Exercise requirements: Your answer must be every line of the data that holds the string "BLACK".

╔══

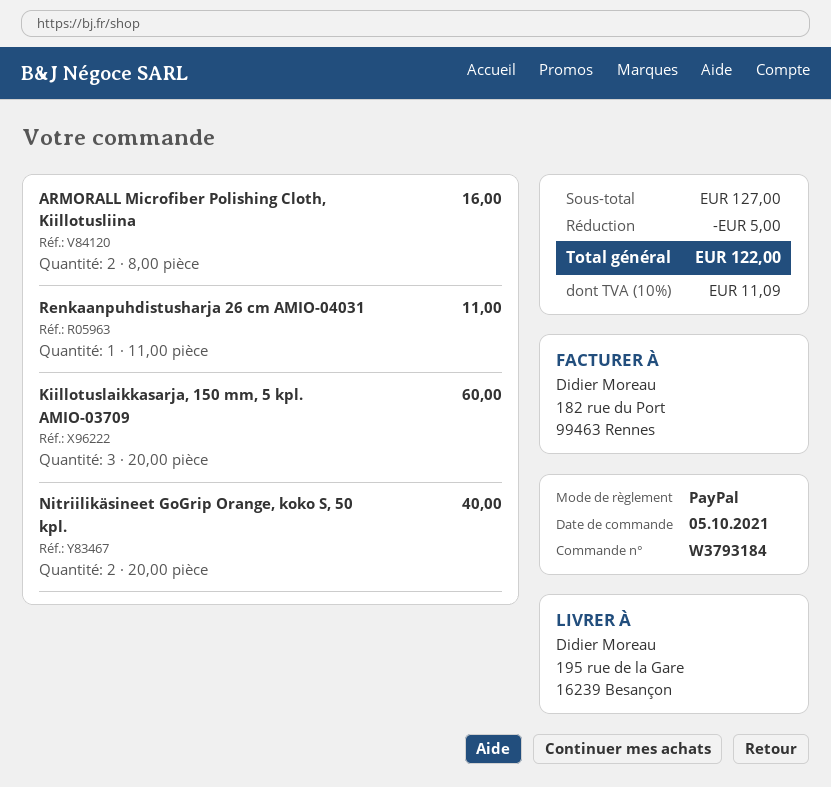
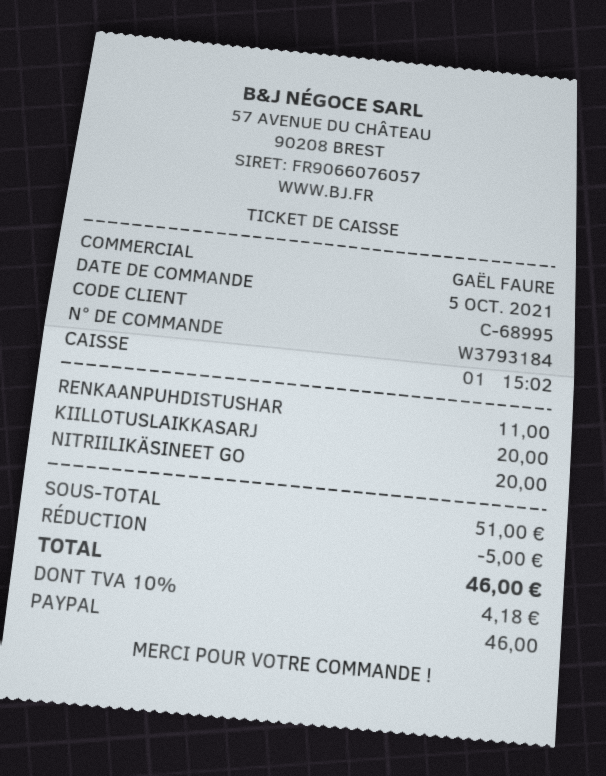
ARMORALL Microfiber Polishing Cloth, Kiillotusliina: 2 for 16.00 -> none
Kiillotuslaikkasarja, 150 mm, 5 kpl. AMIO-03709: 3 for 60.00 -> 1 for 20.00
Nitriilikäsineet GoGrip Orange, koko S, 50 kpl.: 2 for 40.00 -> 1 for 20.00
subtotal: 127.00 -> 51.00
tax: 10% = 11.09 -> 10% = 4.18
total: 122.00 -> 46.00

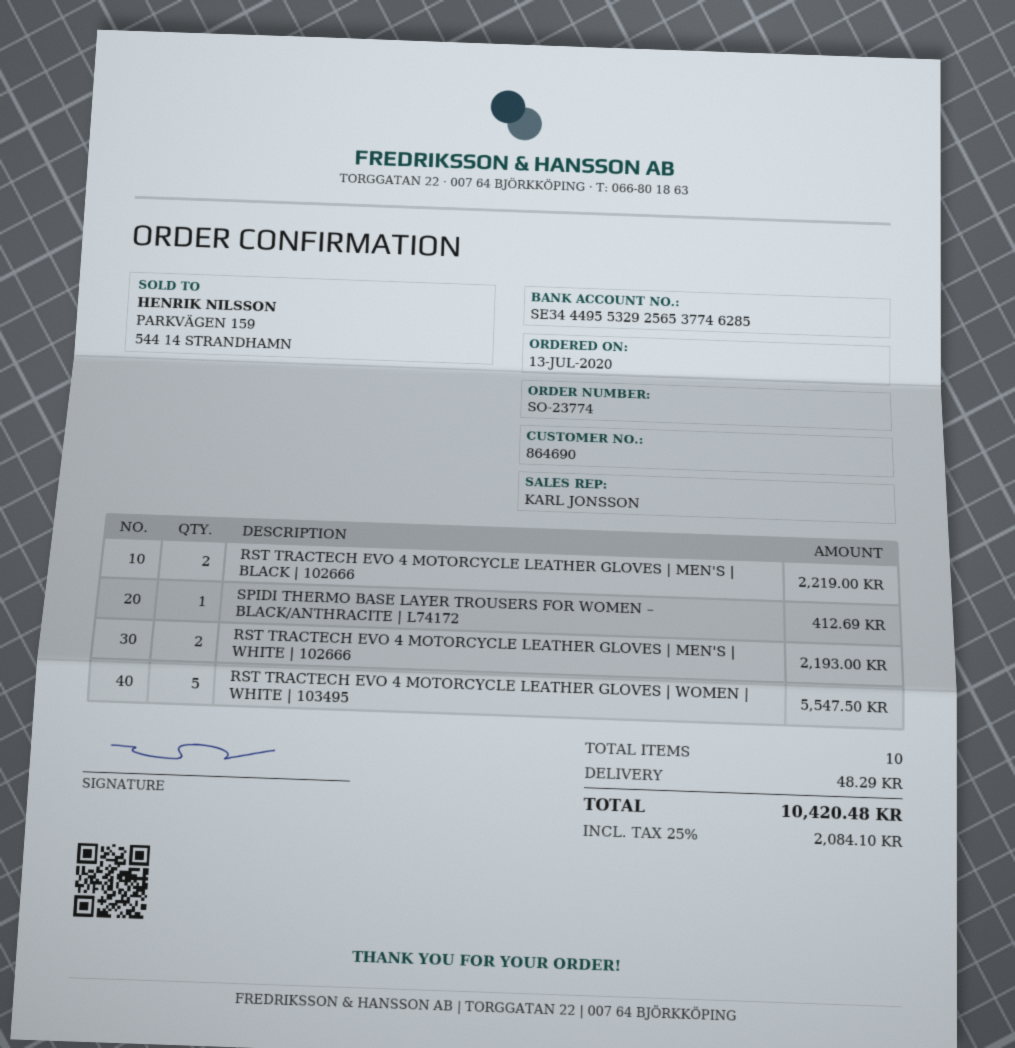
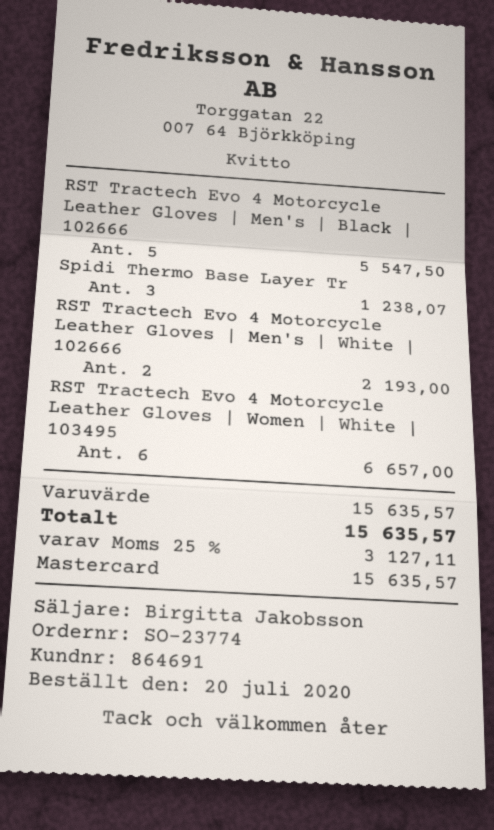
order date: 2020-07-13 -> 2020-07-20
customer number: 864690 -> 864691
sales rep: KARL JONSSON -> Birgitta Jakobsson
RST TRACTECH EVO 4 MOTORCYCLE LEATHER GLOVES | MEN'S | BLACK | 102666: 2 for 2219.00 -> 5 for 5547.50
SPIDI THERMO BASE LAYER TROUSERS FOR WOMEN – BLACK/ANTHRACITE | L74172: 1 for 412.69 -> 3 for 1238.07
RST TRACTECH EVO 4 MOTORCYCLE LEATHER GLOVES | WOMEN | WHITE | 103495: 5 for 5547.50 -> 6 for 6657.00
shipping: 48.29 -> none
tax: 25% = 2084.10 -> 25% = 3127.11
total: 10420.48 -> 15635.57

╚══

Task answer:
RST TRACTECH EVO 4 MOTORCYCLE LEATHER GLOVES | MEN'S | BLACK | 102666: 2 for 2219.00 -> 5 for 5547.50
SPIDI THERMO BASE LAYER TROUSERS FOR WOMEN – BLACK/ANTHRACITE | L74172: 1 for 412.69 -> 3 for 1238.07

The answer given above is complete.